I.
In Escatawapa, where the crickets are louder than highway cars,
we drove out past my great-grandmother’s house,
following the dirt rode that led to open fields,
to the parking lot of a soccer stadium.
We piled blankets on the hood of the Rav4,
curling into the warmth of the engine,
and lay back to watch the stars start to fall.
The sky, deeper and darker out here,
Began to to slowly light with brilliant lines,
meteors flying from one end to the other,
moving so quickly that they blurred.
My eyes kept the image of burning space rock,
Blinking against the squiggles that appeared,
to see the brightest flash of them all cross the night.
Bright enough to leave shadows on our vision, a huge
meteor flew, as if in slow motion,
through the atmosphere. What made this one light,
this separate part of the whole, so different?
II.
Given that things move differently in space,
the slowly falling fire was just a flash in time.

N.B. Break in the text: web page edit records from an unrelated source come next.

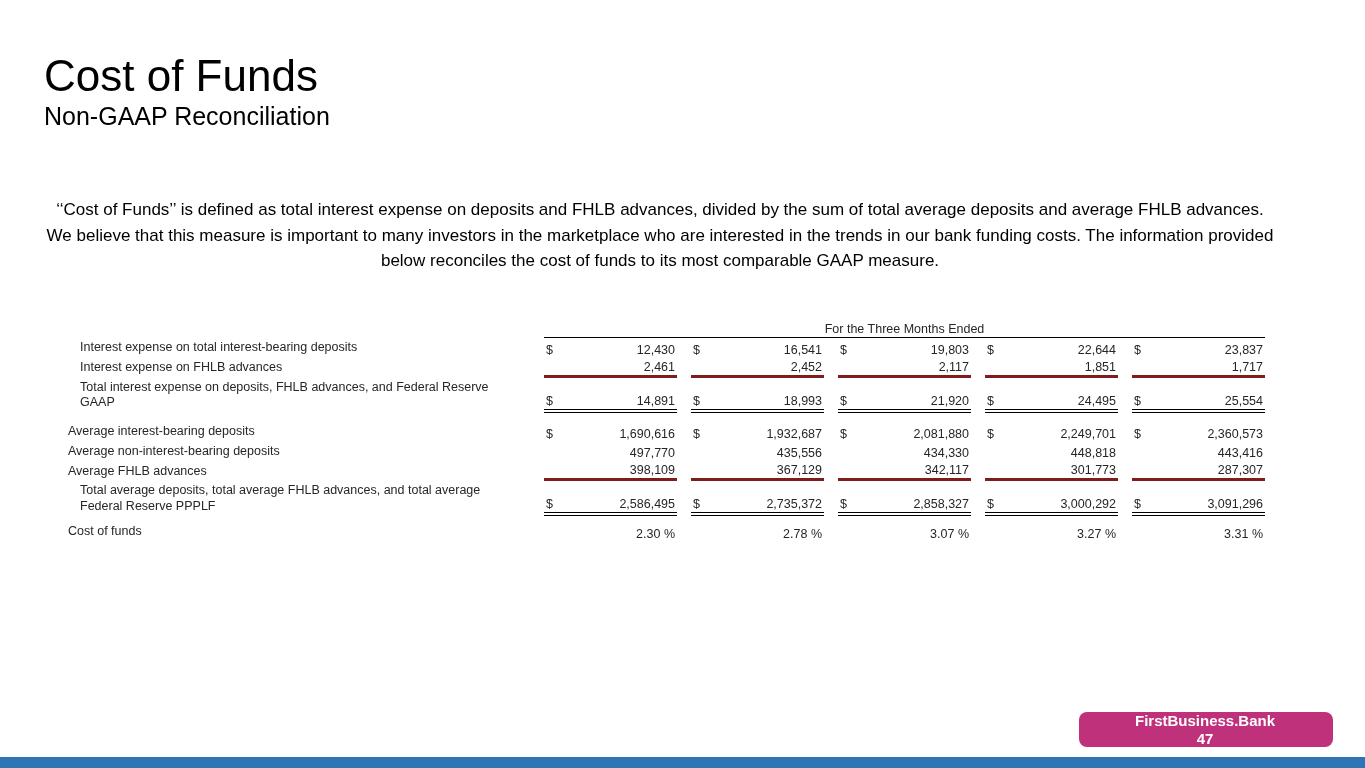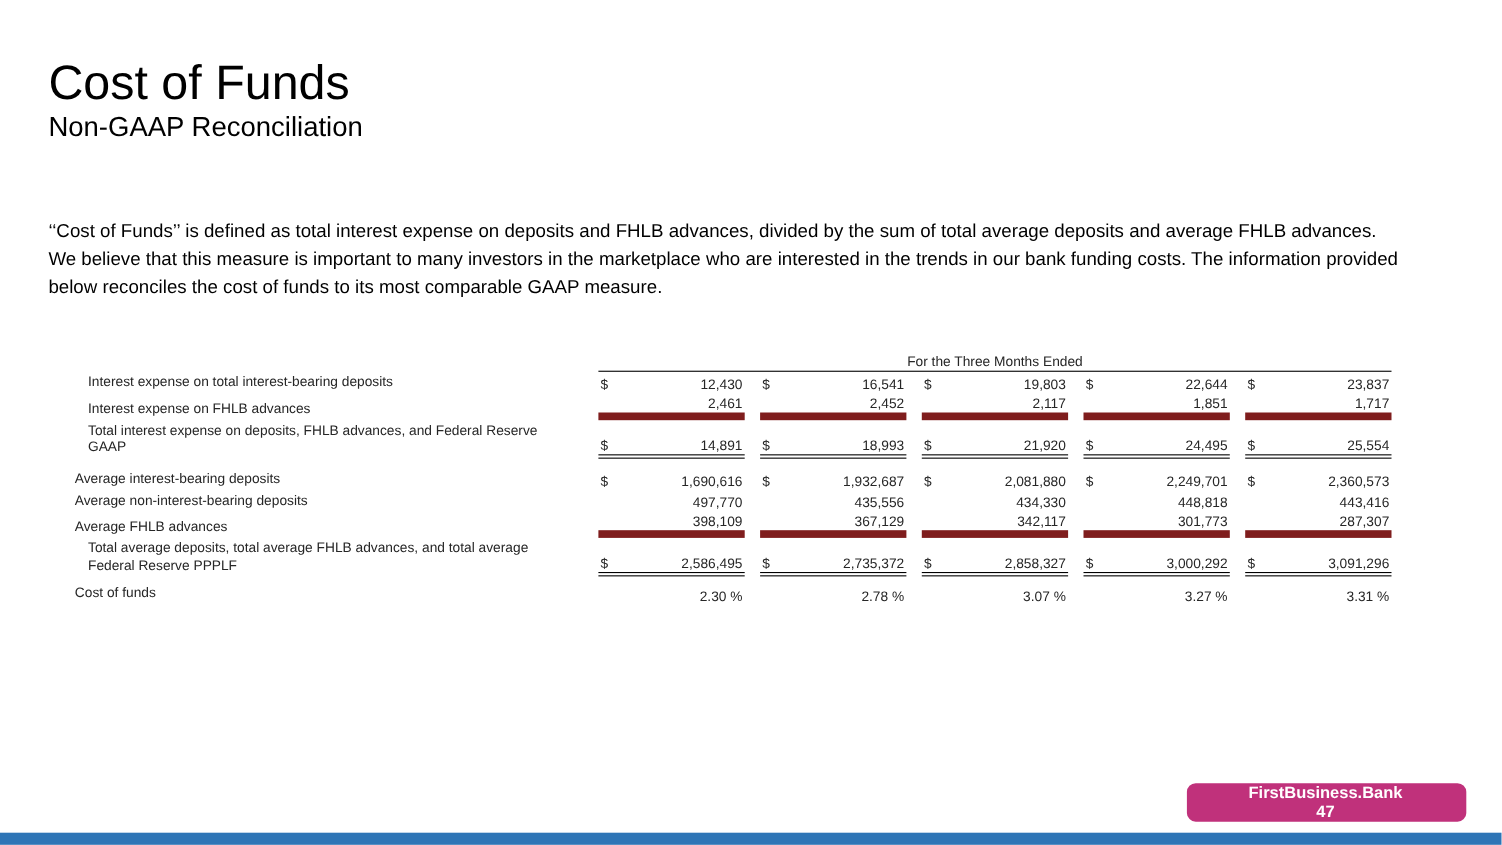--- a/index.html
+++ b/index.html
@@ -13,7 +13,7 @@
 
   .title { position:absolute; left:44px; top:22px; font-size:44px; font-weight:400; color:#000; letter-spacing:0; }
   .subtitle { position:absolute; left:44px; top:102px; font-size:25px; color:#000000; }
-  .body-text { position:absolute; left:44px; top:180px; width:1232px; font-size:17px; line-height:1.5; color:#000; }
+  .body-text { position:absolute; left:44px; top:180px; width:1232px; font-size:17px; line-height:1.5; color:#000;text-align:center; }
 
   table.tbl { position:absolute; left:66px; top:322px; border-collapse:collapse; color:#262626; font-size:12.5px; table-layout:fixed; }
   col.c-label { width:464px; }

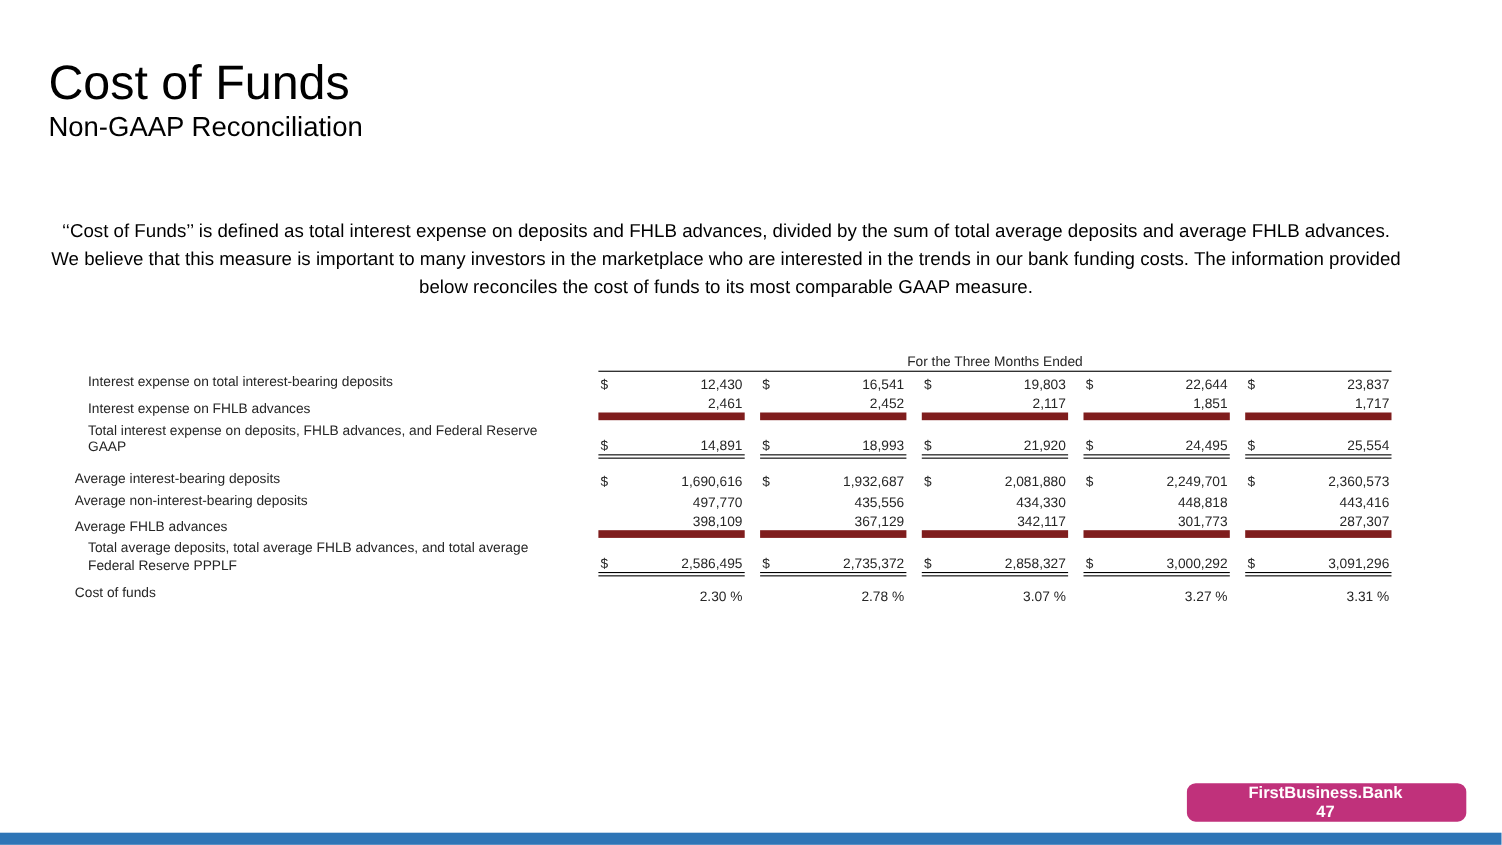--- a/index.html
+++ b/index.html
@@ -28,7 +28,7 @@
   .cl .d { text-align:left; }
   .cl .n { text-align:right; }
 
-  td.u1 .cl { border-bottom:7px solid #7f1d1d; }
+  td.u1 .cl { border-bottom:3px solid #7f1d1d; }
   td.u2 .cl { border-bottom:4px double #000; }
 
   .ghl { text-align:center; border-bottom:1px solid #000; margin-left:14px; padding-bottom:1px; }

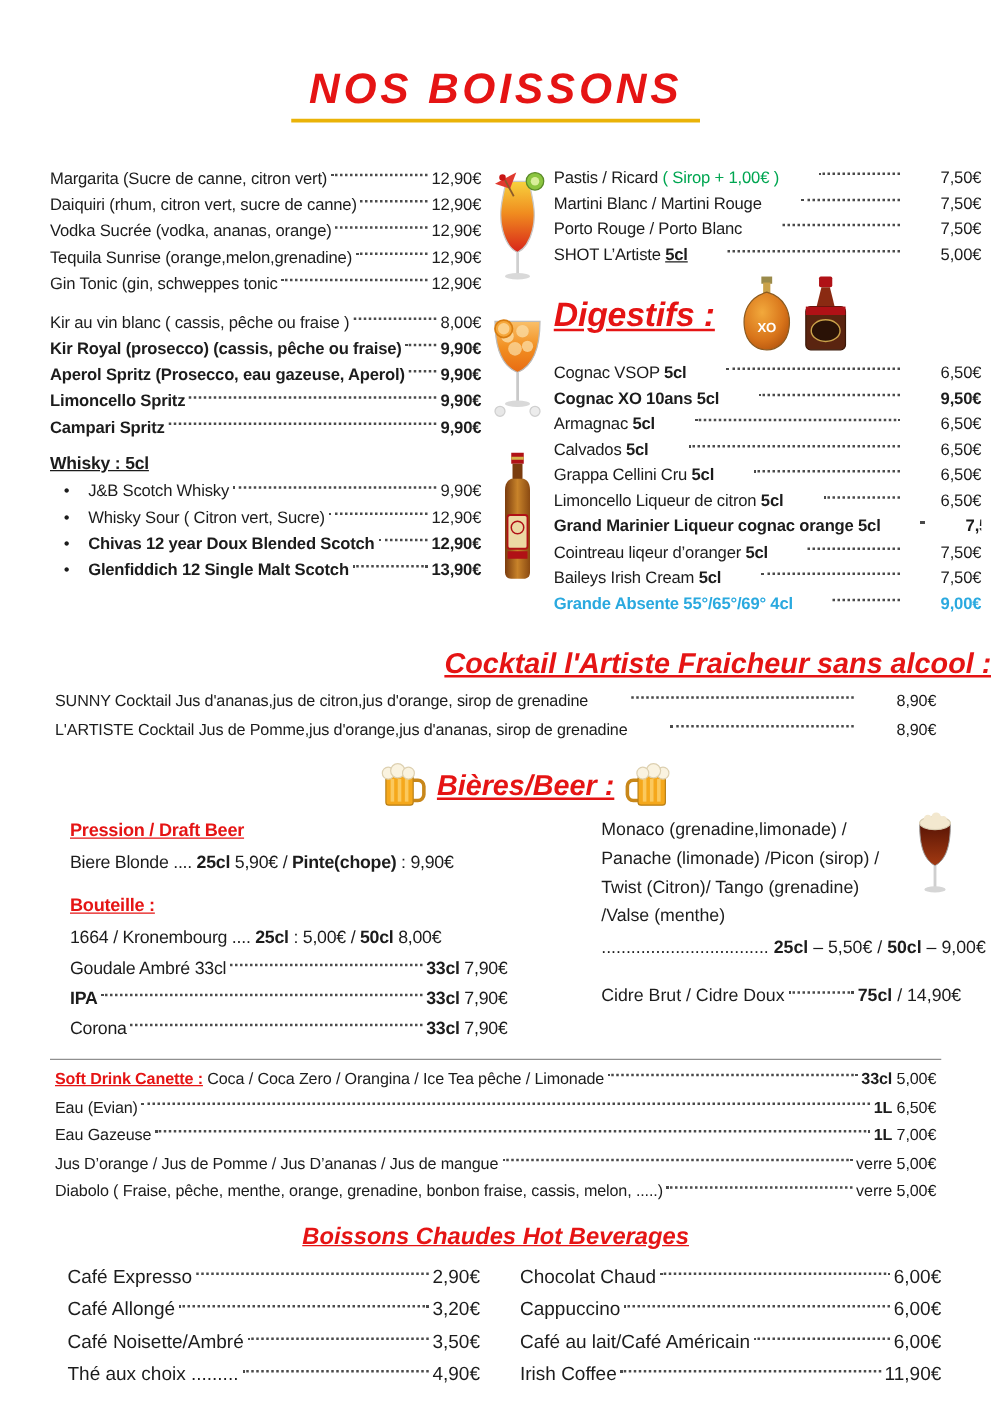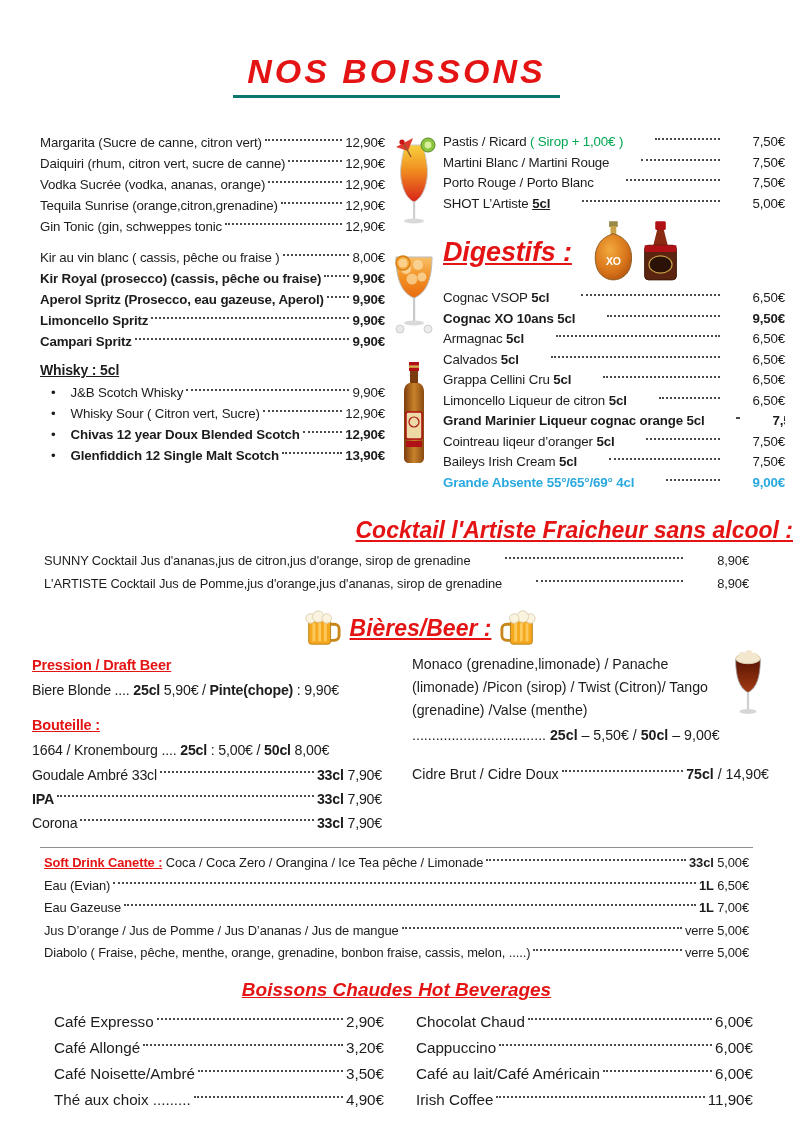--- a/index.html
+++ b/index.html
@@ -15,7 +15,7 @@
   .script{color:#e51414;font-weight:bold;font-style:italic;}
   .title-wrap{text-align:center;padding-top:52px;}
   .title{display:inline-block;font-size:34px;letter-spacing:3px;
-         border-bottom:3px solid #0f766e;padding:0 14px 4px;}
+         border-bottom:3px solid #eab308;padding:0 14px 4px;}
 
   
   .row{display:flex;align-items:baseline;}

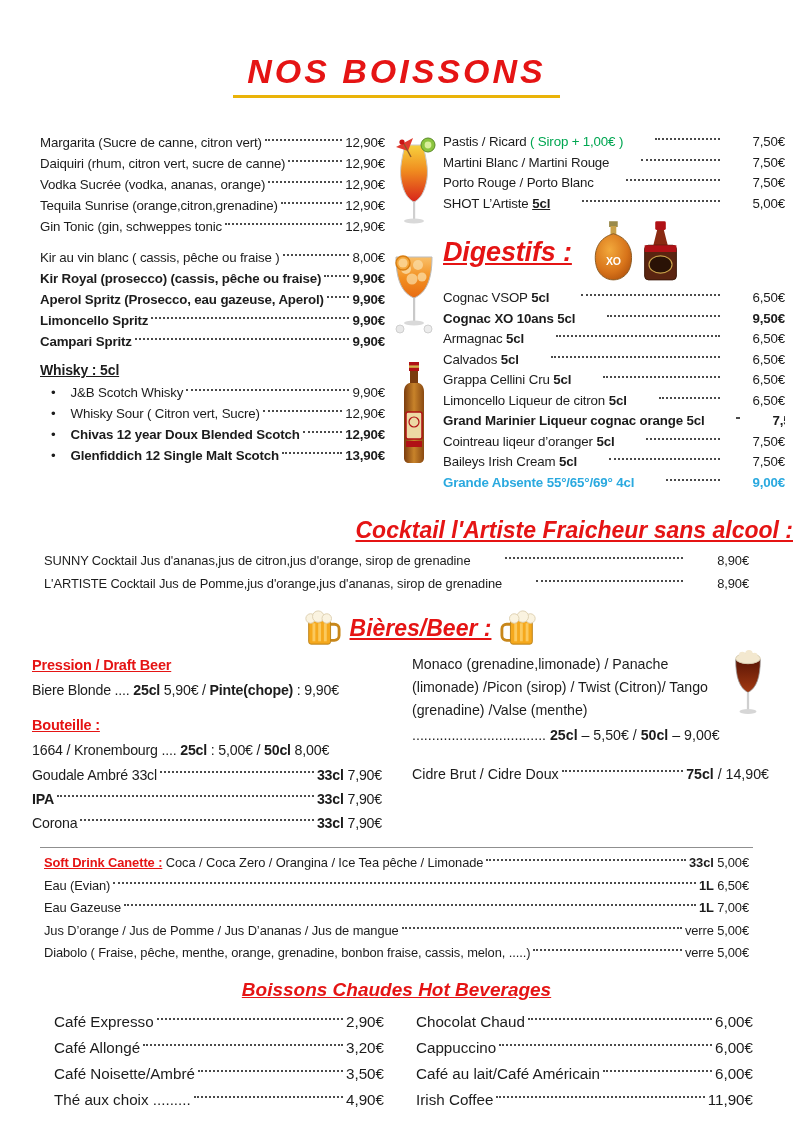--- a/index.html
+++ b/index.html
@@ -100,7 +100,7 @@
             <span class="price"><span>12,90€</span></span>
           </div>
           <div class="row">
-            <span class="lbl"><span>Tequila Sunrise (orange,citron,grenadine)</span></span>
+            <span class="lbl"><span>Tequila Sunrise (orange,melon,grenadine)</span></span>
             <span class="dots"></span>
             <span class="price"><span>12,90€</span></span>
           </div>

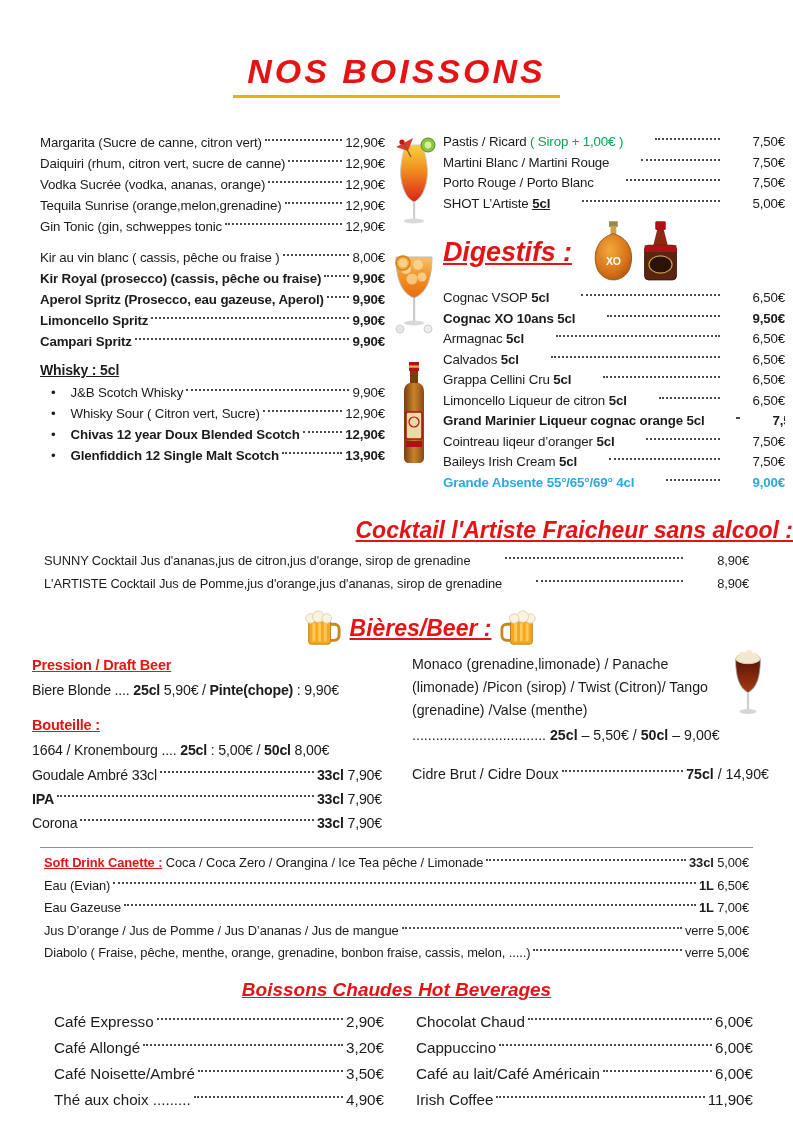--- a/index.html
+++ b/index.html
@@ -49,7 +49,7 @@
   
   .beer-head{display:flex;justify-content:center;align-items:center;gap:8px;margin-top:14px;margin-left:48px;}
   .beer-head .script{font-size:23px;text-decoration:underline;}
-  .beer{display:flex;padding:6px 24px 0 32px;}
+  .beer{display:flex;padding:6px 24px 0 56px;gap:45px;}
   .beer-left{width:350px;font-size:14.2px;letter-spacing:-0.2px;flex:0 0 auto;}
   .beer-left .row{line-height:24px;overflow:hidden;}
   .beer-sub{color:#e51414;font-weight:bold;text-decoration:underline;font-size:14.5px;line-height:24px;}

Different way of burning, I thought at the light.
Like a phoenix, the meteor crackled at me,
new life in the brightest glow, lighting up
the night sky, soaring on flaming wings.
Flying south for the winter, the meteor sings
A song of rebirth, too high for earth to hear.
He will crash land in the branches of the galaxy,
Then blaze in his own beauty, his own glory,
Before settling down to a slow smolder of life—
A candle nestled in endless black—
To die and be reborn again and again.